De même, le Québec a déployé, depuis l'époque de la Révolution tranquille, des politiques publiques du livre indéniablement protectionnistes, et notamment la loi 51, qui ont permis à l'édition locale de prendre son essor, alors qu'elle était encore insignifiante au début des années 1960, tandis que le réseau des librairies, limité alors aux grands centres urbains, s'est densifié et s'étend pour l'heure à l'ensemble de l'immense territoire québécois. Cela n'empêche pas, pour autant, la production québécoise d'être encore largement ignorée en France, hors événements extrêmement circonscrits, comme le reste de la production francophone non française, DOM et TOM compris.
En Belgique wallonne et en Suisse romande, en revanche et pour en rester un instant encore aux pays francophones du Nord, les politiques publiques du livre demeurent bien plus hésitantes. Ainsi, la question du prix unique pour les livres, bien que récurrente depuis des années, n'a toujours pas trouvé de résolution à ce jour.

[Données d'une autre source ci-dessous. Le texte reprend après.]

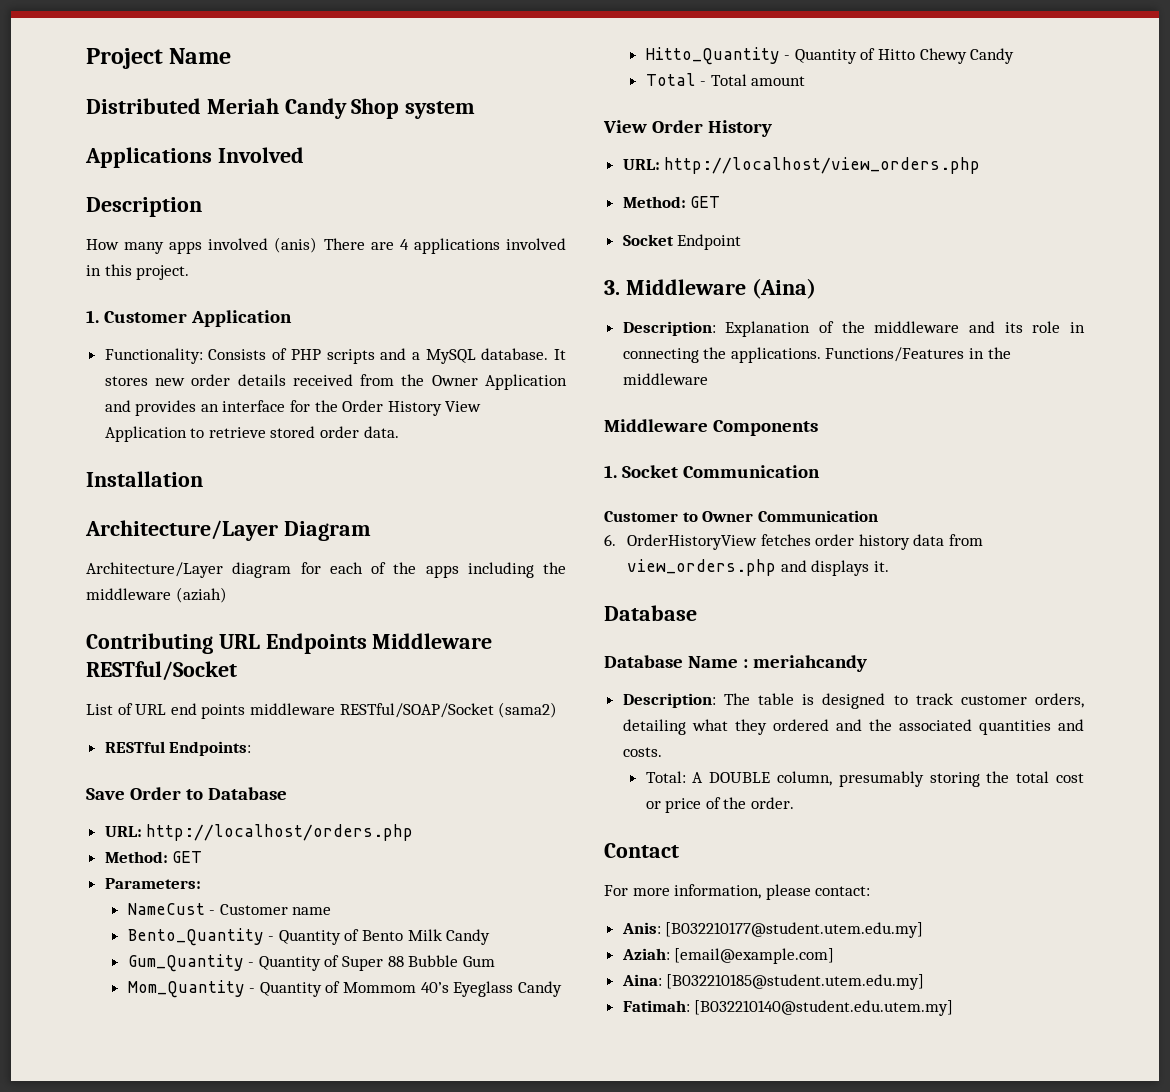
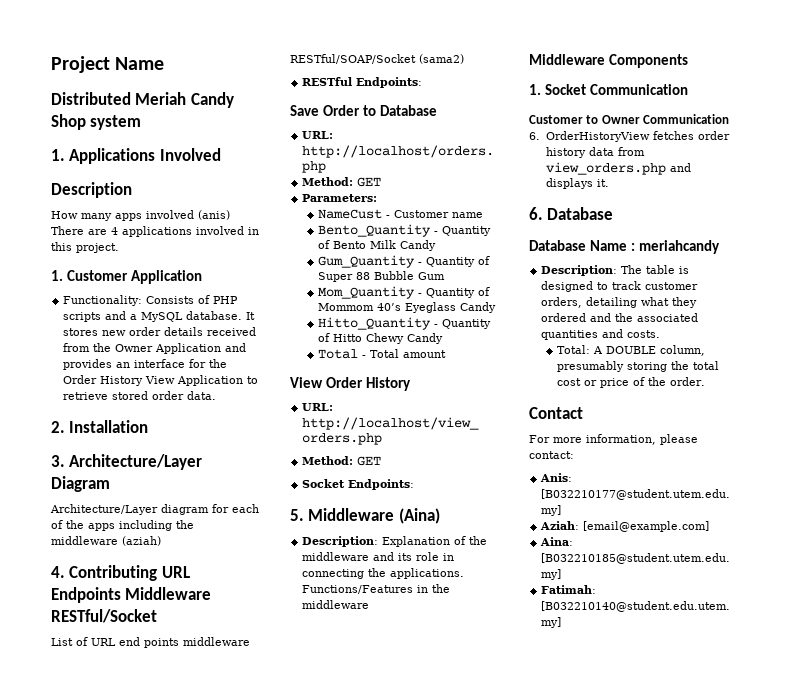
- Applications Involved
+ 1. Applications Involved
- Installation
+ 2. Installation
- Architecture/Layer Diagram
+ 3. Architecture/Layer Diagram
- Contributing URL Endpoints Middleware RESTful/Socket
+ 4. Contributing URL Endpoints Middleware RESTful/Socket
- Socket Endpoint
- 3. Middleware (Aina)
+ Socket Endpoints:
+ 5. Middleware (Aina)
  6. OrderHistoryView fetches order history data from view_orders.php and displays it.
- Database
+ 6. Database

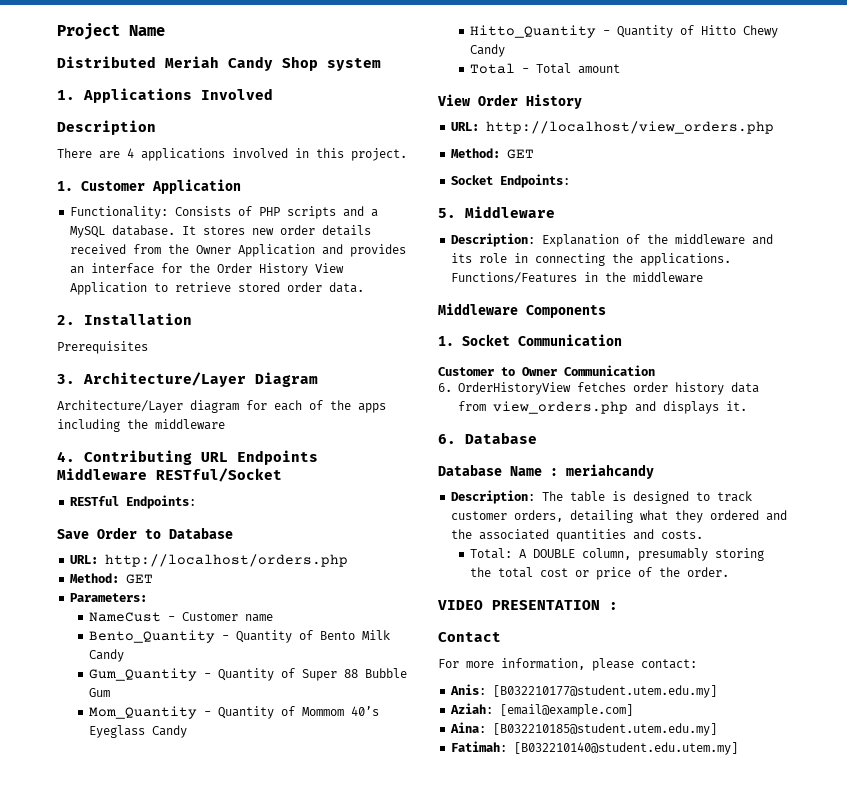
- How many apps involved (anis) There are 4 applications involved in this project.
+ There are 4 applications involved in this project.
+ Prerequisites
- Architecture/Layer diagram for each of the apps including the middleware (aziah)
+ Architecture/Layer diagram for each of the apps including the middleware
- List of URL end points middleware RESTful/SOAP/Socket (sama2)
- 5. Middleware (Aina)
+ 5. Middleware
+ VIDEO PRESENTATION :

Dans les pays francophones du Sud, au Maghreb, en Afrique Subsaharienne ou dans l'océan Indien, en partie certes pour des raisons évidentes qui tiennent à la situation économique et politique de nombre des États concernés, la situation apparaît bien plus défavorable. Si une politique de la lecture publique, au demeurant souvent encore balbutiante, a pu être initiée, grâce notamment au soutien de l'AIF et du ministère français des Affaires étrangères, les politiques du livre à proprement parler s'y révèlent de facto inexistantes, sauf peut-être en Tunisie, même lorsque des projets existent sur le papier et qu'une direction du Livre a été créée.
Le seul domaine, en réalité, où des avancées peuvent être constatées concerne la législation sur les droits d'auteur, de par l'obligation faite aux pays qui adhèrent à l'OMC de se conformer à l'Accord sur les aspects des droits de la propriété intellectuelle (ADPIC), négocié dans le cadre du cycle d'Uruguay. Le droit du folklore s'est vu ainsi codifié par un certain nombre de pays francophones du Sud, qui ont suivi ici la voie tracée par l'Afrique anglophone. Par contre, un certain nombre de ces pays n'ont toujours pas adhéré à l'Accord de Florence de l'UNESCO et aucun à son Protocole de Nairobi, tous deux destinés à faciliter la circulation des biens culturels et des intrants nécessaires à leur production. Quant à l'Acte de Paris de la Convention de Berne, qui autorise l'octroi de licences de reproduction locale d'oeuvres protégées, il se trouve purement et simplement ignoré, soit par méconnaissance, soit pour ne pas peiner les groupes d'édition du Nord. Ce constat permet d'expliquer la situation présente de l'édition francophone.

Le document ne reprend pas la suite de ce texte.